Data Breaches at Mille Lacs Health System, PsyGenics, Inc. and North Shore Pain Management

Mille Lacs Health System based in Onamia, Mn has suffered a phishing attack that possibly exposed more than 10,000 patients’ protected health information (PHI).

A number of employees of Mille Lacs Health System got phishing emails that contain hyperlinks that routed them to a site that asked for their email details. A few of the employees were tricked by the fraudulent email.

Mille Lacs Health System found out about the attack on November 14, 2020 and began an inquiry to know the magnitude of the breach. The investigators affirmed on February 24, 2020 that the attacker used the compromised email credentials to gain access to email accounts starting August 26, 2019 up to January 7, 2020. An analysis of the breached email accounts was concluded on April 22, 2020 and showed that the attacker may have viewed the patient data.

The compromised data possibly comprised first and last names, birth dates, addresses, provider names, clinical data, dates of service, treatment details, types of procedure, and for selected patients, Social Security numbers. There is no proof found that indicate the attackers acquired or misused patient data.
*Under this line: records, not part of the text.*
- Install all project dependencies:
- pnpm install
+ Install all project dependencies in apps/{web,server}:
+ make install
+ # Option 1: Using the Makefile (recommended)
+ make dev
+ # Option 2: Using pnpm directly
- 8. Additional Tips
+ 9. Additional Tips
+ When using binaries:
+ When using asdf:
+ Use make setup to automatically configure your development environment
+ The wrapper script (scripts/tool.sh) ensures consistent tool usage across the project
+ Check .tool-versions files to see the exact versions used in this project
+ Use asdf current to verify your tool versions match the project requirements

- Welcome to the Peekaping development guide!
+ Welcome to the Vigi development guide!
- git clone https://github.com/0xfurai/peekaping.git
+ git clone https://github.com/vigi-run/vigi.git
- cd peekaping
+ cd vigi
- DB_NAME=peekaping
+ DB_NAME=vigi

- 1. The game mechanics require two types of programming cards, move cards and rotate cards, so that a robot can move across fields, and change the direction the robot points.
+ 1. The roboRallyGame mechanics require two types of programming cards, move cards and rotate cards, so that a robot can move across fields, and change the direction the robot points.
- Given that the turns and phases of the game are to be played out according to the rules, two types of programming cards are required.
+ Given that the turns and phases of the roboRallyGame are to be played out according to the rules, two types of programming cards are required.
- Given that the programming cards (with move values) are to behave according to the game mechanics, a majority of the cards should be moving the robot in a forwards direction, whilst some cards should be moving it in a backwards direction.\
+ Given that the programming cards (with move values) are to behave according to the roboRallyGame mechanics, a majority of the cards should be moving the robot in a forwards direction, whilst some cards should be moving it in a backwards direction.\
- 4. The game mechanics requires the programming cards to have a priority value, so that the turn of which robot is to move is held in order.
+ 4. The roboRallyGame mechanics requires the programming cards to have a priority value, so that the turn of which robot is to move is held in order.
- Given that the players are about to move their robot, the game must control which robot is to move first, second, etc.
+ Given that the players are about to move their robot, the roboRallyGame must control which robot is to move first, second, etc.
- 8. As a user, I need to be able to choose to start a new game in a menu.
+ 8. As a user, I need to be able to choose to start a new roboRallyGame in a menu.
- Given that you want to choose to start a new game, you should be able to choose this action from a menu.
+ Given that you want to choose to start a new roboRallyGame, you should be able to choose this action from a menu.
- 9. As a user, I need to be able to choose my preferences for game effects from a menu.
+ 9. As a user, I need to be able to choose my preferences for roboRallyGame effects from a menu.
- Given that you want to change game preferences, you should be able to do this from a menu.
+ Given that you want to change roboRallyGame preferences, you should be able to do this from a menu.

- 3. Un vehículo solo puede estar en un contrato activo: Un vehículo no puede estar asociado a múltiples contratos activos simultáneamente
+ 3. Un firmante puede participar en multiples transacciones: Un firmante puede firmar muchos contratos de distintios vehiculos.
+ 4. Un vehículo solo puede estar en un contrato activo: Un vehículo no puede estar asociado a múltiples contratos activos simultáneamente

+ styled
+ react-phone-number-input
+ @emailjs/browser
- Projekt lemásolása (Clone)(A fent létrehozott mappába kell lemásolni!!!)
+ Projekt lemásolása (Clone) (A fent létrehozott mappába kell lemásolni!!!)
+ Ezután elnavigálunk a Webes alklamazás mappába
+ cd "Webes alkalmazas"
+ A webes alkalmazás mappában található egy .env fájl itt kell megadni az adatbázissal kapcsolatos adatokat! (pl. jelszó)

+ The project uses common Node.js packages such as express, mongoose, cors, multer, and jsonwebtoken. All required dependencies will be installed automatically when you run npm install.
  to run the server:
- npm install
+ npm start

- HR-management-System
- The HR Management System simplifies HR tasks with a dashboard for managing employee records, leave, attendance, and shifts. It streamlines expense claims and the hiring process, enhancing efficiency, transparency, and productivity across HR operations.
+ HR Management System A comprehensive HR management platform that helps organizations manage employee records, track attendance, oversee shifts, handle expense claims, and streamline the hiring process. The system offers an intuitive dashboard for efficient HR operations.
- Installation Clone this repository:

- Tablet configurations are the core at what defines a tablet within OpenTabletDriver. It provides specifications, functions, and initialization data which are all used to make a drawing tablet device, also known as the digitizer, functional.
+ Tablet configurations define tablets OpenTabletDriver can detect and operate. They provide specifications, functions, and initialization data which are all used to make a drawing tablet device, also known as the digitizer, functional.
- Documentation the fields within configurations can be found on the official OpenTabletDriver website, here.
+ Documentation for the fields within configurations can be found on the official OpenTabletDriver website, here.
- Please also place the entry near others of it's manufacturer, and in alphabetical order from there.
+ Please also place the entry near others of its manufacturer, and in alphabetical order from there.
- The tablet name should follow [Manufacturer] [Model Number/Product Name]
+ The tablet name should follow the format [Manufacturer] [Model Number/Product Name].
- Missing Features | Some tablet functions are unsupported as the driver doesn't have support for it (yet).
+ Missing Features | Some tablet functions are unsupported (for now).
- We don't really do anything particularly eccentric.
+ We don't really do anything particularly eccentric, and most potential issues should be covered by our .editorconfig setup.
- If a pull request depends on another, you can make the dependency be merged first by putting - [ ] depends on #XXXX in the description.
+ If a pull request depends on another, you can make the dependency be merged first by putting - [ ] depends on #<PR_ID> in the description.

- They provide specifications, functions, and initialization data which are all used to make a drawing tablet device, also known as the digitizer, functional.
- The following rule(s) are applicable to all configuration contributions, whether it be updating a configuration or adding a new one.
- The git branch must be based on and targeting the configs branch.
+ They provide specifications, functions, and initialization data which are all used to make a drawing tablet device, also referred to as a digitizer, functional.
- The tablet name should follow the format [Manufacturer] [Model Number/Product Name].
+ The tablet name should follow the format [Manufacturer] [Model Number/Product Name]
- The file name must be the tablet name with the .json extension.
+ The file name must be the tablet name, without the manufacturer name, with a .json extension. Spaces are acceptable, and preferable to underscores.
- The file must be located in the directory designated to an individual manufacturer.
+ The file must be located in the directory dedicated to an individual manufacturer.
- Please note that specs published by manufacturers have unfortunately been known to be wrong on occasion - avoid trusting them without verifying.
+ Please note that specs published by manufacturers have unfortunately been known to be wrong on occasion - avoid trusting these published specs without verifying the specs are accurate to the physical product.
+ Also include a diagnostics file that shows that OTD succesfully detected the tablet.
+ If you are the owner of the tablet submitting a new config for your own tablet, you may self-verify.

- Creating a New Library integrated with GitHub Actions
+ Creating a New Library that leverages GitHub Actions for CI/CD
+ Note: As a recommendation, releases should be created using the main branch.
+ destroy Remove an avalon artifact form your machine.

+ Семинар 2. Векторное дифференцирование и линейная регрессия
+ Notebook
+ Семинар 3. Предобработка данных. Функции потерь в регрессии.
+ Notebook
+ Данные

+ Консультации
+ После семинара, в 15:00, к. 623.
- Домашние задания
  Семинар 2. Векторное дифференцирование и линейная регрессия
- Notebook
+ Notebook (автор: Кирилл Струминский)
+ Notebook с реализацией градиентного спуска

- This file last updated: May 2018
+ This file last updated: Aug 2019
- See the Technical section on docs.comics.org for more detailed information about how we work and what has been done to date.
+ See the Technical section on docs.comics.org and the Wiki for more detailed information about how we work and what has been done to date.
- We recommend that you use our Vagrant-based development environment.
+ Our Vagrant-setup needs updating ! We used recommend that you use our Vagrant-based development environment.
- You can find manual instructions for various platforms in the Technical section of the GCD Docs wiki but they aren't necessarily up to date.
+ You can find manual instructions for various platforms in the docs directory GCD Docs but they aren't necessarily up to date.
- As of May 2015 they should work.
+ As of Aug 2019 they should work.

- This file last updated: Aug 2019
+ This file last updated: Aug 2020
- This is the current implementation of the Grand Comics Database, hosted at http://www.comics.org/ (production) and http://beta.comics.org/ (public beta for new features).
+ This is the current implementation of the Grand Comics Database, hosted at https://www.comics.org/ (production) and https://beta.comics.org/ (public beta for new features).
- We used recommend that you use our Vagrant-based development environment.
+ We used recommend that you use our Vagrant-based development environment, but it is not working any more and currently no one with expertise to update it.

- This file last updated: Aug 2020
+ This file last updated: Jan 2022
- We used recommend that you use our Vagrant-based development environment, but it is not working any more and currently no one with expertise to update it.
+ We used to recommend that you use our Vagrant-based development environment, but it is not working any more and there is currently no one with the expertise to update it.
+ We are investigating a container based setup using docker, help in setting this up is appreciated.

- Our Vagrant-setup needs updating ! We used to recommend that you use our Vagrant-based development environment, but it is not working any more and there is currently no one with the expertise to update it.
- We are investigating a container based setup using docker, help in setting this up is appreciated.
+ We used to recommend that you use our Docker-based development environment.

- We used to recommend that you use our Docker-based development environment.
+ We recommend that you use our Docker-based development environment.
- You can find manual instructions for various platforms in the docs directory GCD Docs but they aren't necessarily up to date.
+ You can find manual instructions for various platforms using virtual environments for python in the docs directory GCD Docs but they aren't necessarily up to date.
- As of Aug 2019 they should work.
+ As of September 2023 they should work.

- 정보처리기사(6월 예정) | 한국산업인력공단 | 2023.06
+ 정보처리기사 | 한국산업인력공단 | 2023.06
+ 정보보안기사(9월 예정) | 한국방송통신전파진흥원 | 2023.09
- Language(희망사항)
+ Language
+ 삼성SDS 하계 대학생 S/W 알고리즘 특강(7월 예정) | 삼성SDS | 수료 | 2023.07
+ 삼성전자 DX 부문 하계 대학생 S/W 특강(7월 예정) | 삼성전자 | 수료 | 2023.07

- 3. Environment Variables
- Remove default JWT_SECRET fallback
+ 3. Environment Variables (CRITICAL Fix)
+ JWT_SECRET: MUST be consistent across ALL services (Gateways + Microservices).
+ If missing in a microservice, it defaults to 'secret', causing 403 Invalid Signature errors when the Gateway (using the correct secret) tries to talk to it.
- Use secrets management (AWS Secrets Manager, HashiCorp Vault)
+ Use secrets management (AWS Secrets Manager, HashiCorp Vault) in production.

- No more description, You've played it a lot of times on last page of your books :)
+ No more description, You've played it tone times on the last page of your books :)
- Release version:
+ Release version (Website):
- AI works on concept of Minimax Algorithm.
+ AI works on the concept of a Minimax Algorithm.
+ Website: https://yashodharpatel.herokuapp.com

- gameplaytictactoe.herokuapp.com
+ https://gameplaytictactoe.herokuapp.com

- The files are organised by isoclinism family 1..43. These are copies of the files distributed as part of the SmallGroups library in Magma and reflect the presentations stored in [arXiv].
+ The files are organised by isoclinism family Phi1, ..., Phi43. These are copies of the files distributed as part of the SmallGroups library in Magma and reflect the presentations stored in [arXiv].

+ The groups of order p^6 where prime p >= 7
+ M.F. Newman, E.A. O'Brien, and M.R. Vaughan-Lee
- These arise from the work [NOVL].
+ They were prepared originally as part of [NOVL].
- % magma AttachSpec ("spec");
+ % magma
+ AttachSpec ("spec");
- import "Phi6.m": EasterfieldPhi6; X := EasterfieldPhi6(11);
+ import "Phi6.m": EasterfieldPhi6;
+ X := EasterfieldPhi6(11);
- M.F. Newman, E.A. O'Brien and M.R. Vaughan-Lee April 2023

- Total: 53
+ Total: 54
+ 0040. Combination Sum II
Mille Lacs Health System protected all accounts by carrying out a total password reset for all email accounts and employing extra steps to reinforce email security. Impacted persons got a notification regarding the breach via mail on May 11, 2020 and got offers of free credit monitoring services.

The breach report sent by Mille Lacs Health System to the Department of Health and Human Services’ Office for Civil Rights shows that the breach impacted 10,630 patients.

PsyGenics Employee Sent Client Data to Own Email Account

PsyGenics, Inc. in Detroit, a family therapy, occupational therapy and speech therapy provider, learned that one of its workers sent a spreadsheet that contains client data to a private email account. The breach was discovered on March 25, 2020 while performing a routine security check. The employee routed the email on March 24, 2020.

The spreadsheet comprised the following details: clients’ names, provider names, diagnosis codes and consultation times. No other details including treatment notes were included in the spreadsheet. No reason was offered concerning why the worker emailed the spreadsheet to their private email account. PsyGenics claims it did not find any information on attempted or real misuse of customer details.

Ransomware Attack on North Shore Pain Management

North Shore Pain Management located in Massachusetts has suffered a manual AKO ransomware attack and stealing of a number of patient information.

The HHS’ Office for Civil Rights hasn’t published the breach yet on its breach website, at this time. There is also no substitute breach notice published on the company’s web page. Databreaches.net noted the breach saying that about 4GB of information pertaining to the company was shared on the Tor site employed by the attackers. The compromised information on the web contained over 4,000 files of patient and employee details.

The files covered an array of sensitive PHI such as Social Security numbers, health details, and insurance information.